Tante. Per esempio le canzoni di Antonio Sorrentino, che è stato anche un grande attore di teatro, scomparso alla fine degli Anni Novanta, e quelle degli Oro, band molto amata da Renzo Arbore, che li considerava uno dei gruppi più originali di Napoli, come scrisse anche nelle note di copertina di un loro disco. Poi l’album di Tonica & Dominante, introvabile. Sono due sorelle che registrano un lavoro fatto quasi esclusivamente di cover, ma con qualche composizione originale funk disco essenziale e coinvolgente, che ha influenzato le composizioni di Nu Genea. Poi c’è il progressive con gli Osanna, gli unici che ebbero un successo internazionale, in particolare in Inghilterra. Il loro disco del 1978, Suddance, con brani come Ce Vulesse, ha avuto un forte impatto sul nostro lavoro.
Avete trovato la vostra Napoli a Berlino…
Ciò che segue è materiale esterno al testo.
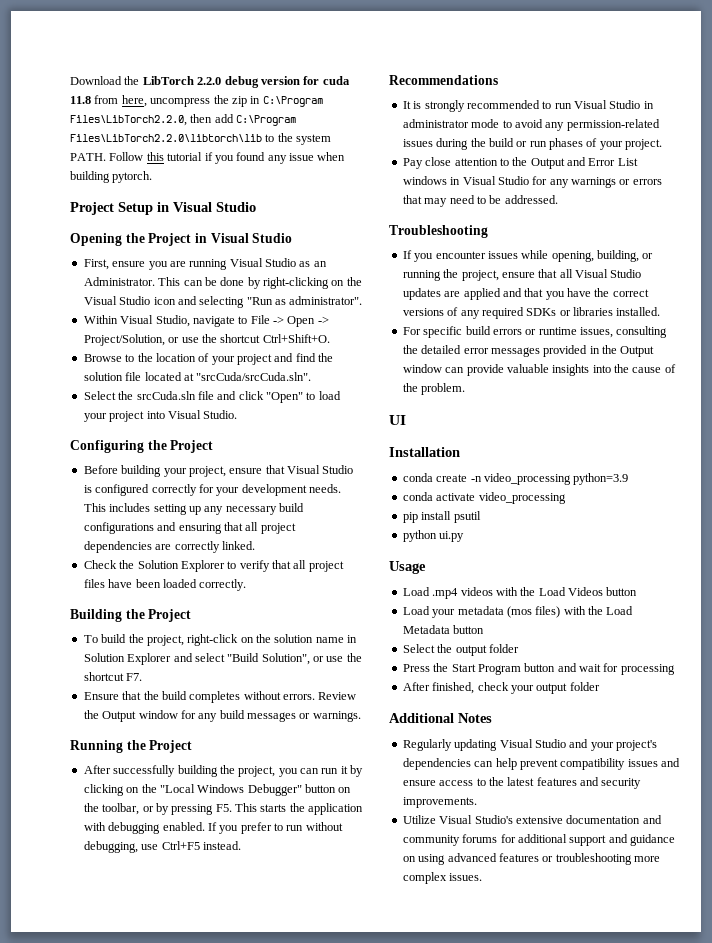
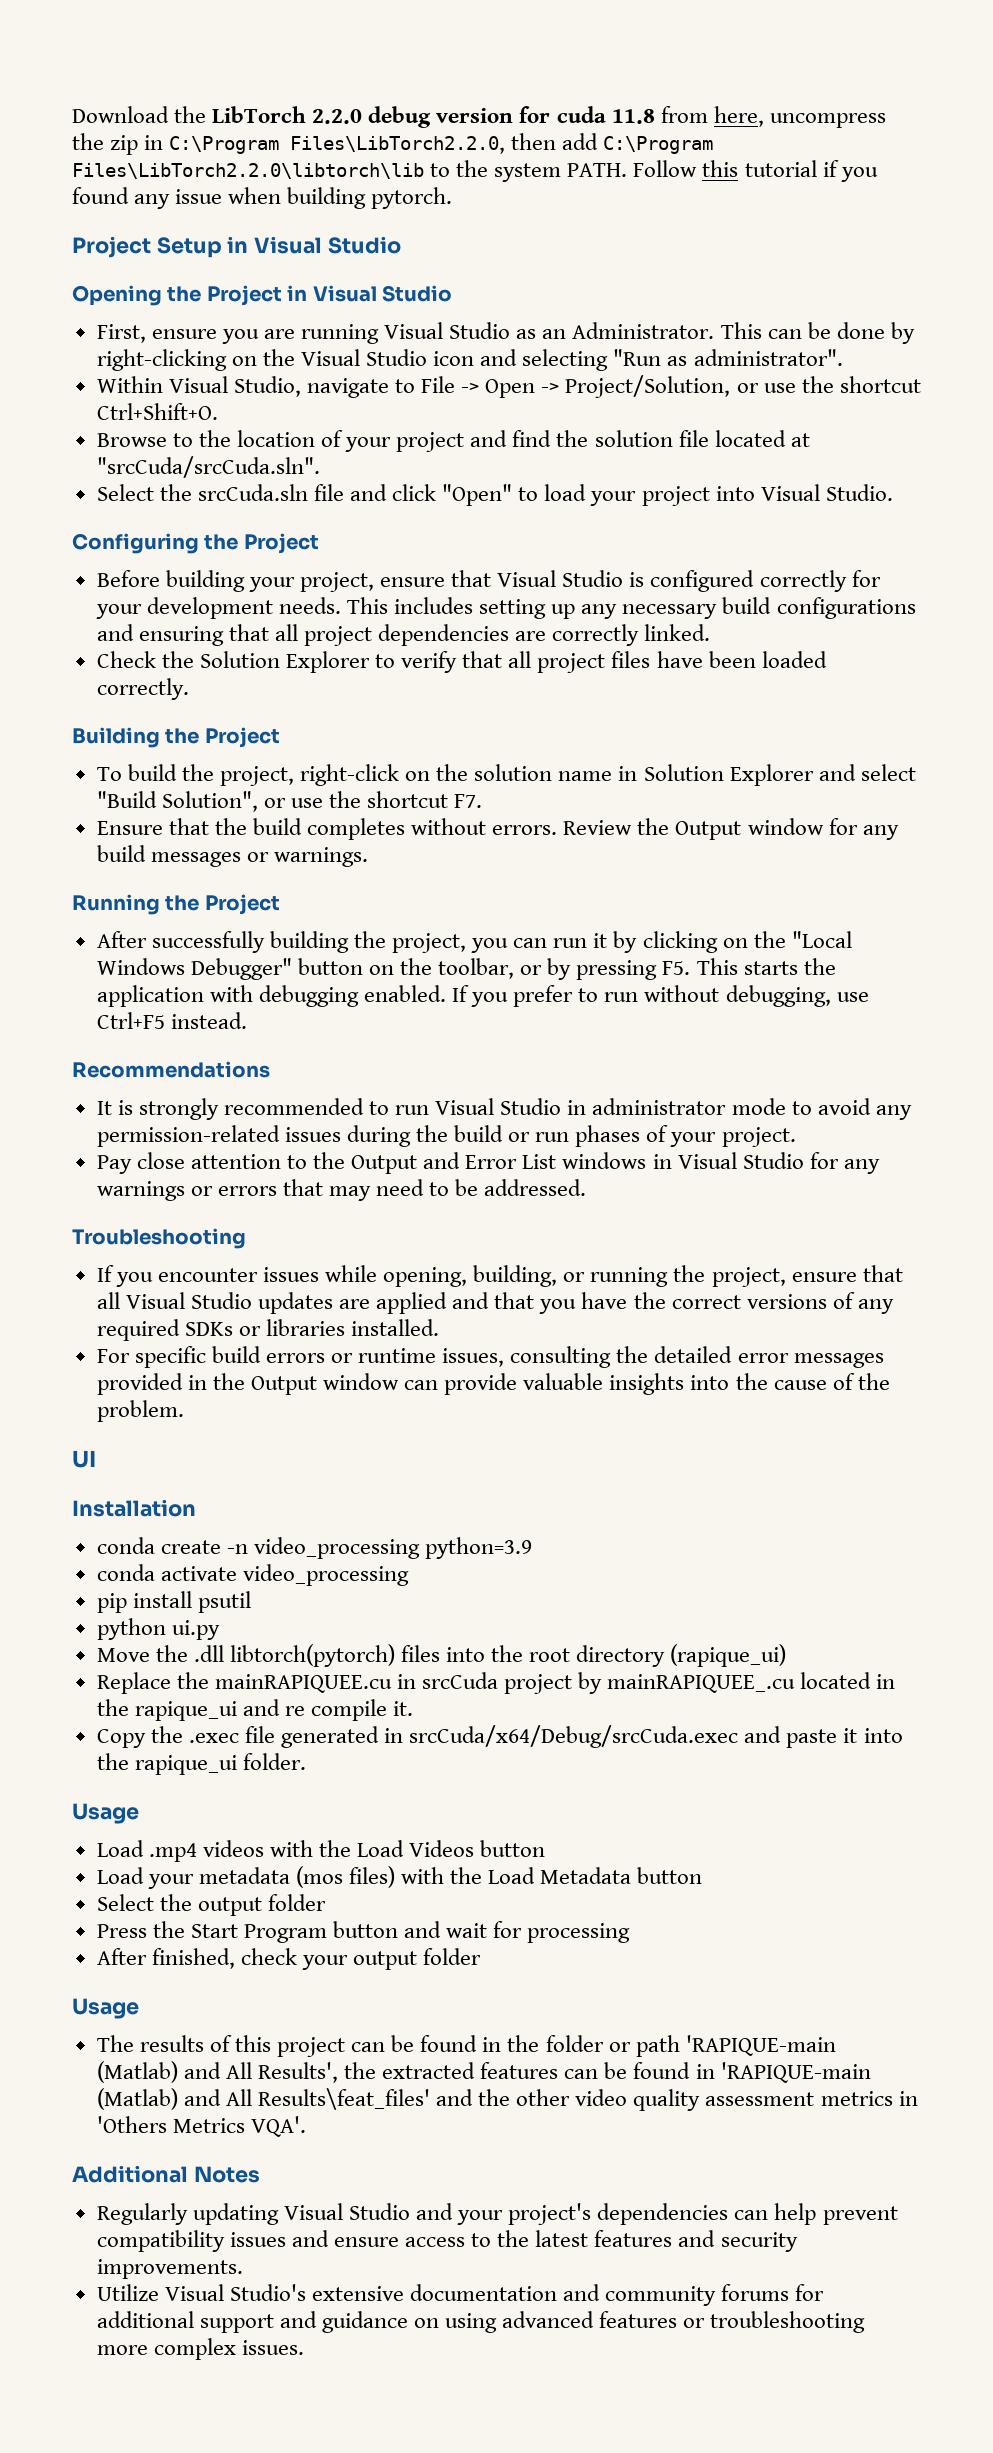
+ Move the .dll libtorch(pytorch) files into the root directory (rapique_ui)
+ Replace the mainRAPIQUEE.cu in srcCuda project by mainRAPIQUEE_.cu located in the rapique_ui and re compile it.
+ Copy the .exec file generated in srcCuda/x64/Debug/srcCuda.exec and paste it into the rapique_ui folder.
  After finished, check your output folder
+ Usage
+ The results of this project can be found in the folder or path 'RAPIQUE-main (Matlab) and All Results', the extracted features can be found in 'RAPIQUE-main (Matlab) and All Results\feat_files' and the other video quality assessment metrics in 'Others Metrics VQA'.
A Berlino abbiamo trovato quello che ancora in Italia manca: le opportunità, le relazioni, quegli incontri che danno una prospettiva al nostro lavoro. Come quello con Tony Allen, dal quale è partita la nostra nuova carriera. Berlino è una città che ti permette di essere chi vuoi, senza dare alcun giudizio. Noi volevamo superare i confini del “genere”, della techno, e paradossalmente questo è stato possibile proprio nella città europea della techno per eccellenza.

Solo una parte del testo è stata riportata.